After an experience of neurotrauma (Spinal Cord Injury or Acquired Brain Injury), injured individuals will often find themselves in restricted care environments with appropriate support they can move towards more independent living situations with greater opportunity for social participation.

A change in living circumstance, whether it involves moving to a less restrictive accommodation setting, or adapting the support, is referred to as a "community transition."

The TAC recognises that there is a need to increase the range of shared support accommodation options offered to claimants, and the types of support offered within these accommodation options.

This recognition led to the TAC's investment in Residential Independence Pty Ltd (RIPL) – a Trust dedicated to the development of small-scale home-like living environments that offer a model of shared support and the use of state-of-the-art technology for 24-hour care requirements.

The success of this Trust, however, will largely depend upon he successful management of community transitions by individuals with neurotrauma, the TAC, support providers, and their families.

A research team led by Libby Callaway from Monash's Faculty of Medicine,Nursing and Health Science is seeking to learn more about community transitions.
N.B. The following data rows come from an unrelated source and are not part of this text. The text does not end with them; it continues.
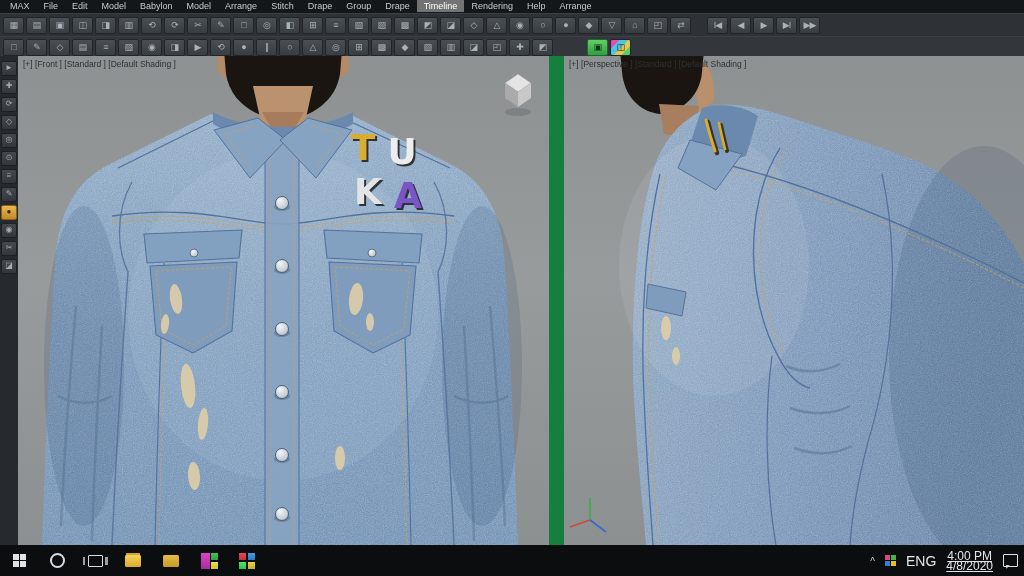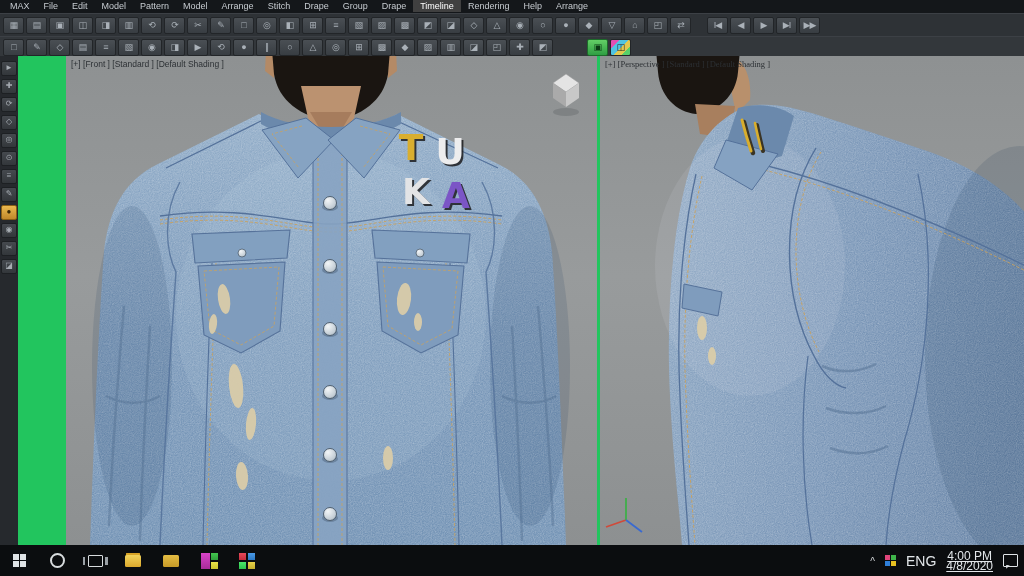--- a/index.html
+++ b/index.html
@@ -3,21 +3,21 @@
 <meta charset="utf-8">
 <style>
   html,body{margin:0;padding:0;width:1024px;height:576px;overflow:hidden;background:#17191c;
     font-family:"Liberation Sans",sans-serif;-webkit-font-smoothing:antialiased;}
   .stage{position:relative;width:1024px;height:576px;background:#17191c;}
 
   
   .menu-bar{position:absolute;top:0;left:0;right:0;height:15px;background:#14171a;
     display:flex;align-items:flex-start;padding-left:3px;font-size:9px;color:#c6cbd0;}
   .mi{padding:1px 7px;white-space:nowrap;cursor:default;}
-  .mi.hl{background:#404040;color:#fff;}
+  .mi.hl{background:#737373;color:#fff;}
 
   
   .toolbar{position:absolute;left:0;right:0;display:flex;align-items:center;background:#2e3236;
     border-top:1px solid #3c4045;border-bottom:1px solid #222528;}
   .toolbar.t1{top:13px;height:22px;}
   .toolbar.t2{top:36px;height:20px;background:#33373b;}
   .icons{display:flex;align-items:center;gap:2px;padding-left:3px;}
   .ti{flex:0 0 auto;width:19px;height:15px;border:1px solid #222528;border-radius:2px;
     background:linear-gradient(#4a4f54,#383d42);color:#aab1b8;font-size:9px;line-height:14px;
     text-align:center;overflow:hidden;letter-spacing:-1px;}
@@ -27,25 +27,25 @@
   .accents{display:flex;align-items:center;gap:2px;margin-left:34px;}
 
   
   .side-toolbar{position:absolute;left:0;top:56px;bottom:31px;width:18px;background:#26292d;
     display:flex;flex-direction:column;align-items:center;gap:3px;padding-top:5px;box-sizing:border-box;}
   .si{flex:0 0 auto;width:14px;height:13px;border:1px solid #1d2023;border-radius:2px;
     background:linear-gradient(#45494e,#33373b);color:#a6acb2;font-size:8px;line-height:12px;text-align:center;}
   .si.active{background:linear-gradient(#eab84e,#c1882b);color:#3a2a08;border-color:#8a5f15;}
 
   
-  .workspace{position:absolute;left:18px;right:0;top:56px;bottom:31px;display:flex;gap:3px;background:#22c55e;padding-left:48px;}
+  .workspace{position:absolute;left:18px;right:0;top:56px;bottom:31px;display:flex;gap:15px;background:#15803d;}
   .viewport{position:relative;overflow:hidden;
     background:linear-gradient(180deg,#8e9192 0%,#989b9c 45%,#8d9091 100%);}
   .vp-left{flex:0 0 531px;}
-  .vp-right{flex:1;font-family:Liberation Serif, serif;}
+  .vp-right{flex:1;}
   .vp-label{position:absolute;top:3px;left:5px;font-size:8.5px;color:#2c3034;z-index:4;white-space:nowrap;}
   .vp-canvas{position:absolute;top:0;left:0;}
 
   
   .taskbar{position:absolute;left:0;right:0;bottom:0;height:31px;background:#0b0d0f;
     display:flex;align-items:center;z-index:10;}
   .tb-btn{width:38px;height:31px;display:flex;align-items:center;justify-content:center;flex:0 0 auto;}
   .winlogo{width:13px;height:13px;display:grid;grid-template-columns:6px 6px;grid-template-rows:6px 6px;gap:1px;}
   .winlogo i{background:#dfe3e6;}
   .search-o{width:11px;height:11px;border:2px solid #d8dcde;border-radius:50%;}
@@ -84,21 +84,21 @@
 </head>
 <body>
 
 <div class="stage">
 
   <div class="menu-bar">
       <span class="mi">MAX</span>
       <span class="mi">File</span>
       <span class="mi">Edit</span>
       <span class="mi">Model</span>
-      <span class="mi">Pattern</span>
+      <span class="mi">Babylon</span>
       <span class="mi">Model</span>
       <span class="mi">Arrange</span>
       <span class="mi">Stitch</span>
       <span class="mi">Drape</span>
       <span class="mi">Group</span>
       <span class="mi">Drape</span>
       <span class="mi hl">Timeline</span>
       <span class="mi">Rendering</span>
       <span class="mi">Help</span>
       <span class="mi">Arrange</span>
Their work involves a comprehensive scan of all existing literature, and an evaluation of the transition planning experience from the perspective of the disabled person, their family, and their support provider.

The findings of the research will be used to make recommendations to the TAC and WorkSafe to help them develop official transition planning information and resources, and thus maximise the success of accommodation transitions and client satisfaction.

Released in April 2016, the report Transition to supported community living: An environmental scan and qualitative experiences of TAC clients highlighted the focus that should be placed on transition planning. Improvements both to transition outcomes and experiences are possible if a targeted approach to transition planning is undertaken, along with a commitment to ongoing follow up of transition experiences and associated outcomes.